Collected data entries
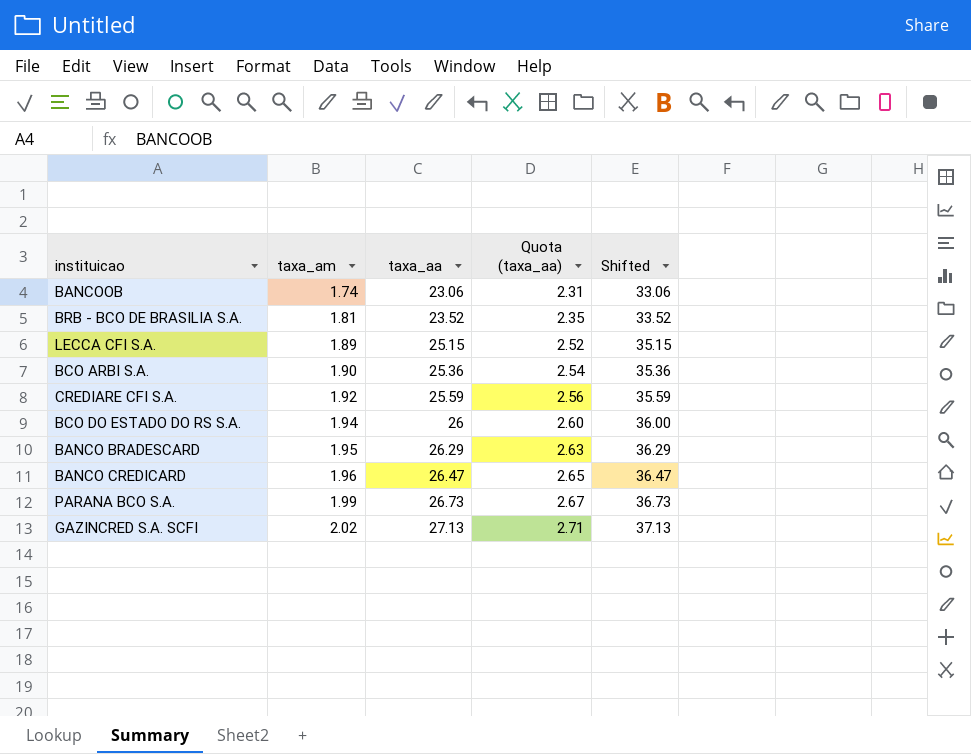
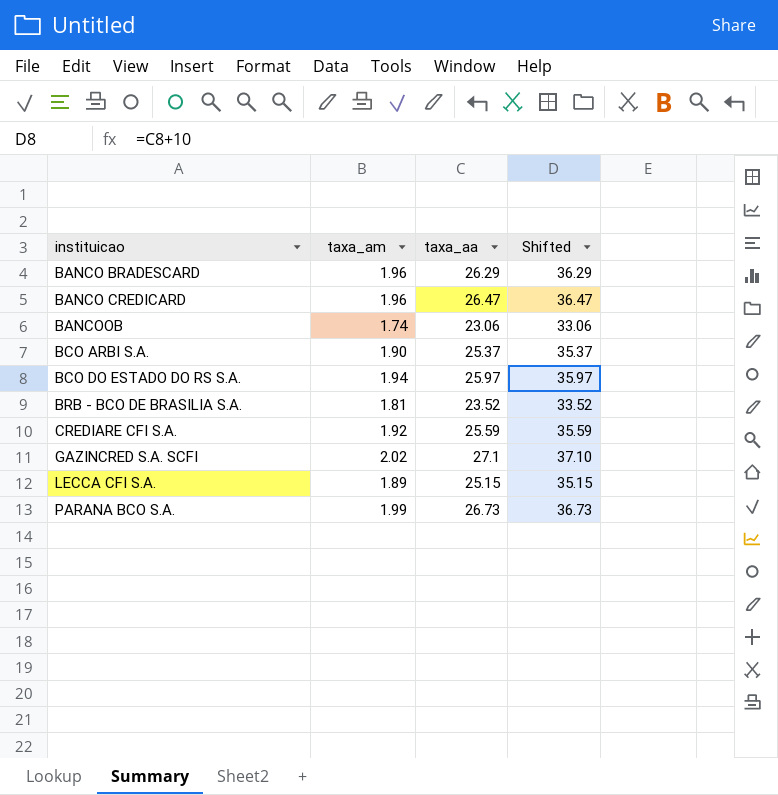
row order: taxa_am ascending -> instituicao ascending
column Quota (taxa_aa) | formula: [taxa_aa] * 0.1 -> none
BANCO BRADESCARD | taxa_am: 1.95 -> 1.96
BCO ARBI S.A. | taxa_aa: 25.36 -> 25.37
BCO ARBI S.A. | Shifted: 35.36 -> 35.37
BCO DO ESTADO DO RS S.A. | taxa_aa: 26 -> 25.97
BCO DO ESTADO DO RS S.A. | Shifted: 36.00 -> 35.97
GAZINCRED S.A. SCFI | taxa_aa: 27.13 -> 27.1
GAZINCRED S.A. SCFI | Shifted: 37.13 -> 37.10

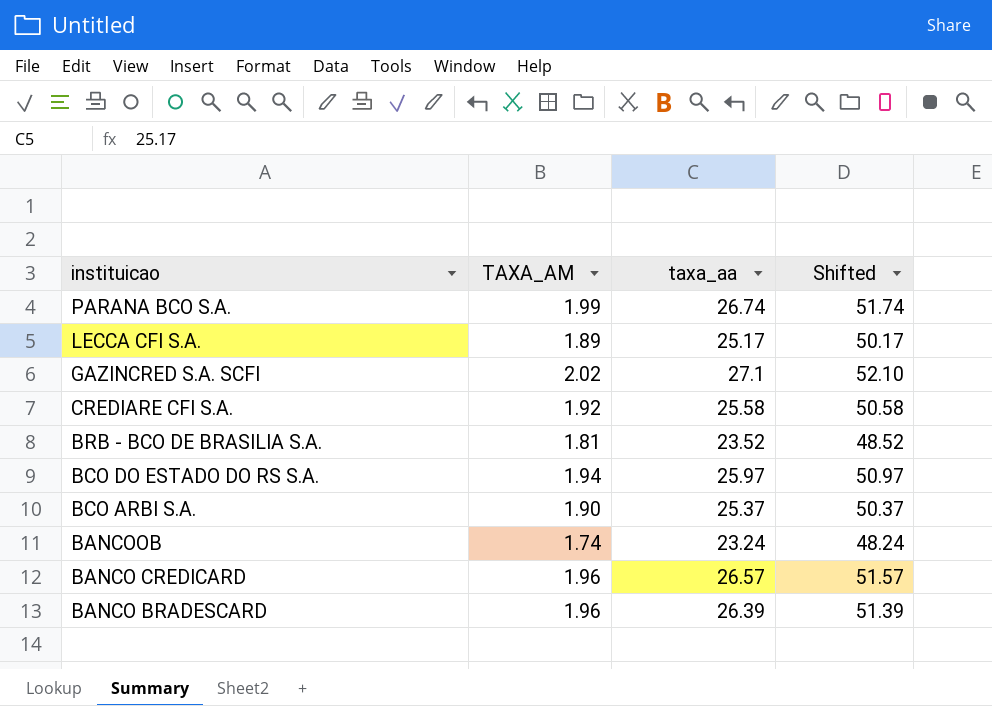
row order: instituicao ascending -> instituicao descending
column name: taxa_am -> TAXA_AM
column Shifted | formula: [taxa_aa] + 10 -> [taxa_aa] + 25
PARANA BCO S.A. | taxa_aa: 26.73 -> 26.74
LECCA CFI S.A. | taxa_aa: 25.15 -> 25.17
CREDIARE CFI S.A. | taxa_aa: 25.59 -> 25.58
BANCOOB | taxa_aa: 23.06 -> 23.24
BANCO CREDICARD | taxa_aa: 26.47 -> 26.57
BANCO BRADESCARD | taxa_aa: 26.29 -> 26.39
* * *
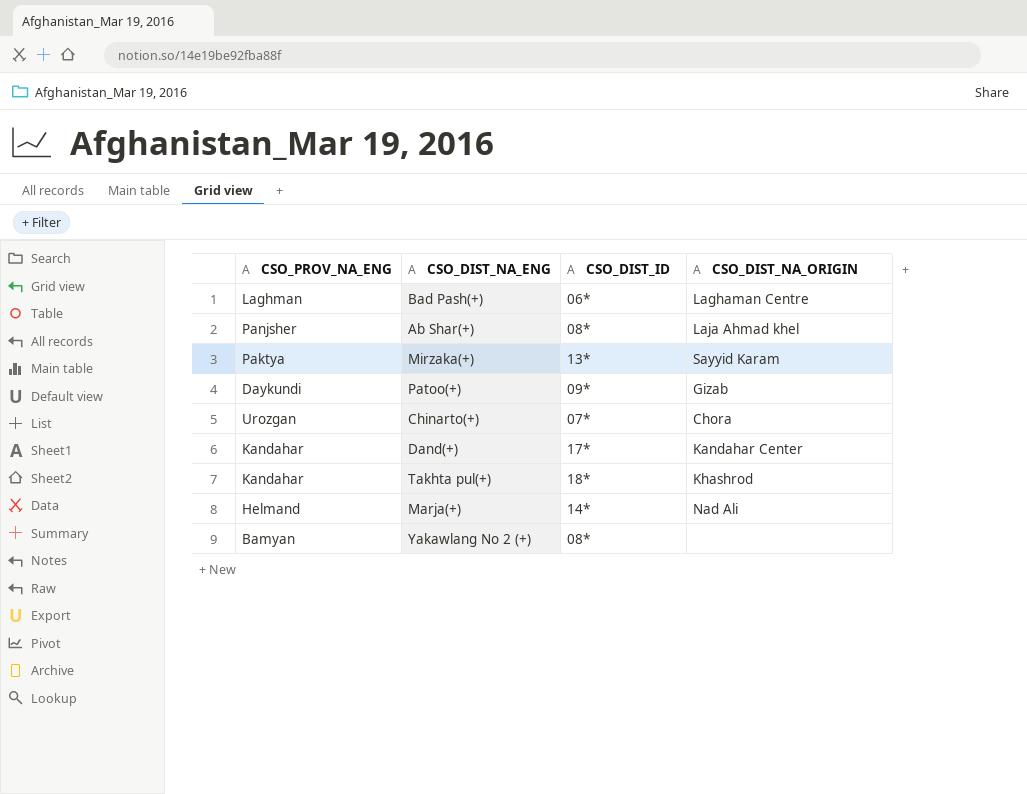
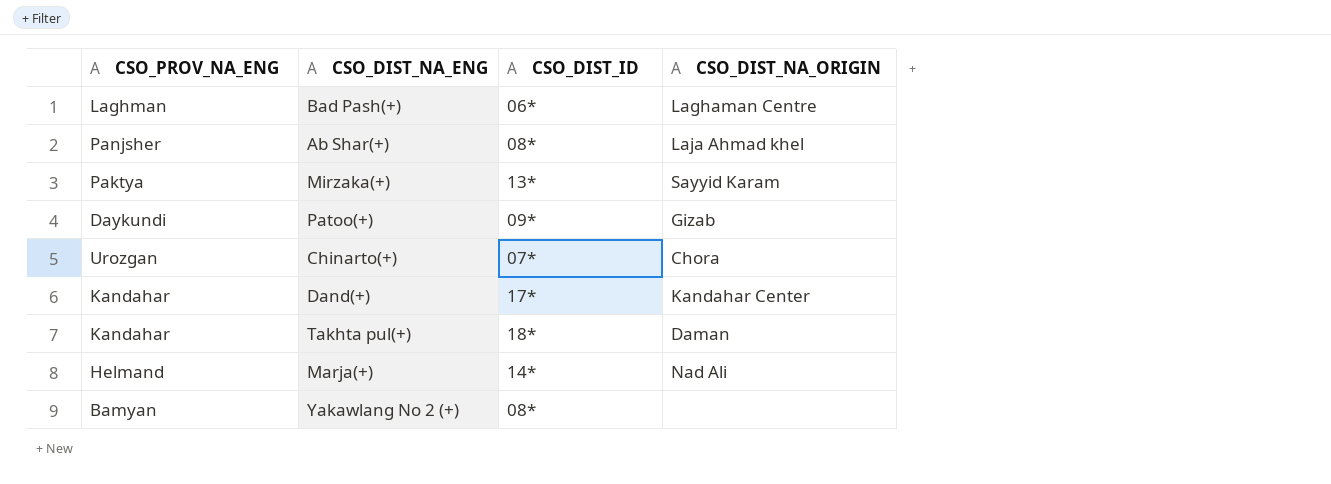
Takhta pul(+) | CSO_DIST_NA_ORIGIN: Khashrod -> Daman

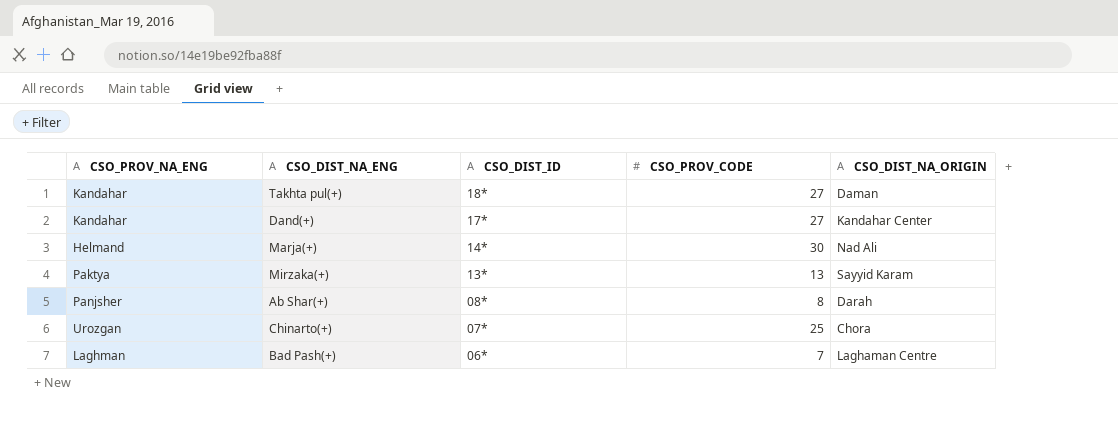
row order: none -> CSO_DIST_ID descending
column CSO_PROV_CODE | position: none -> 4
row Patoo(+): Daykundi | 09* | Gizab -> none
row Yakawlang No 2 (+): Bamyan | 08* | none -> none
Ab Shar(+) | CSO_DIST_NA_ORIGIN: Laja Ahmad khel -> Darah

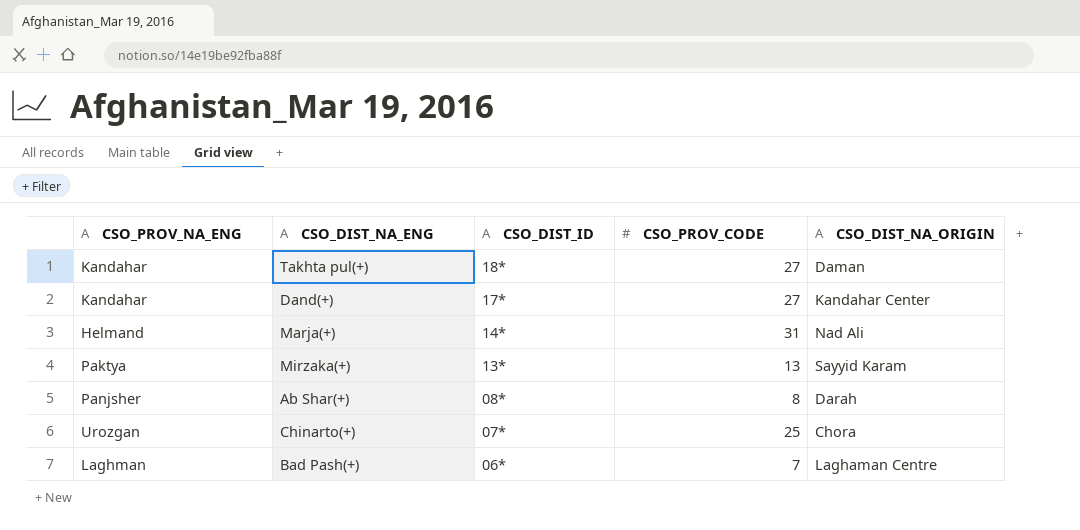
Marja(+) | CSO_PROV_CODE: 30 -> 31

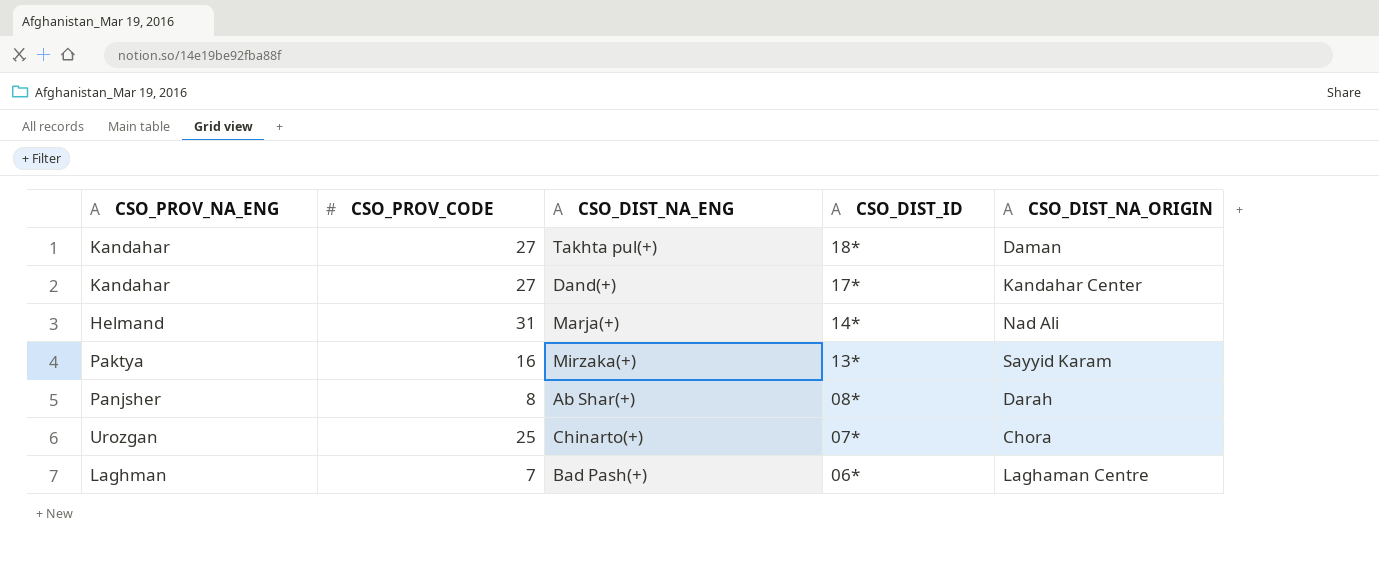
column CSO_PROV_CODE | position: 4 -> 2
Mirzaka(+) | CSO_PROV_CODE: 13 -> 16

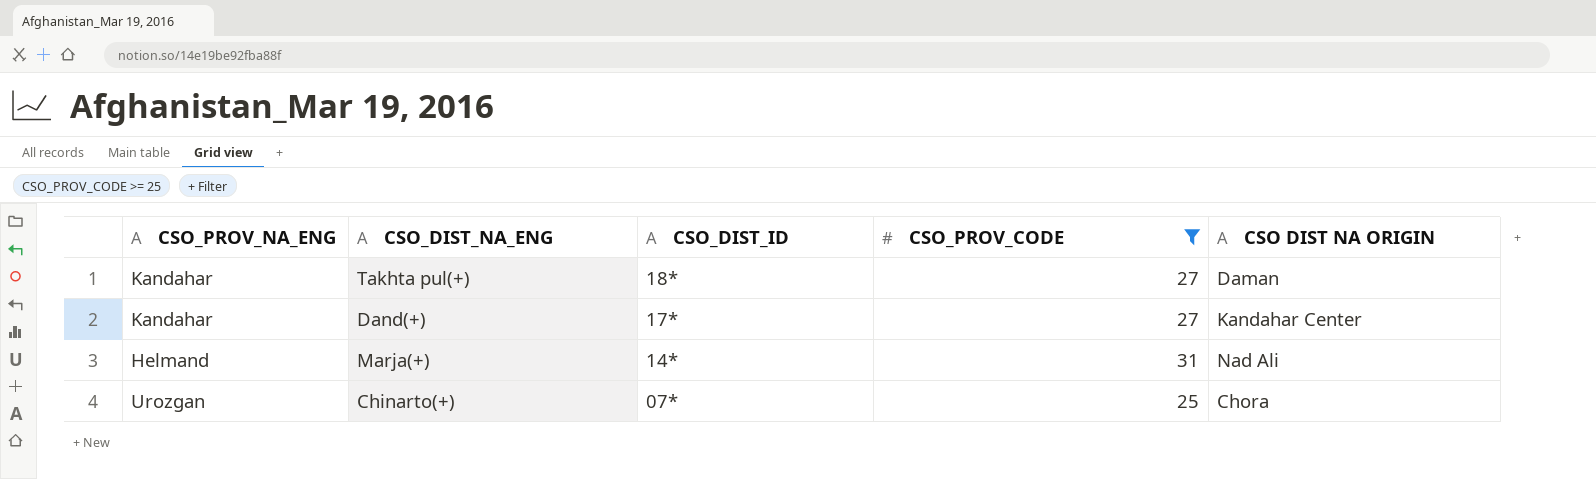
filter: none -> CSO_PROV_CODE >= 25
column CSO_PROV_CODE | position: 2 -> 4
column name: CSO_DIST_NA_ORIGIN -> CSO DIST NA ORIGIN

• Exercise prompt
Copy each line of the records containing the string "formula".

• Output below
column Quota (taxa_aa) | formula: [taxa_aa] * 0.1 -> none
column Shifted | formula: [taxa_aa] + 10 -> [taxa_aa] + 25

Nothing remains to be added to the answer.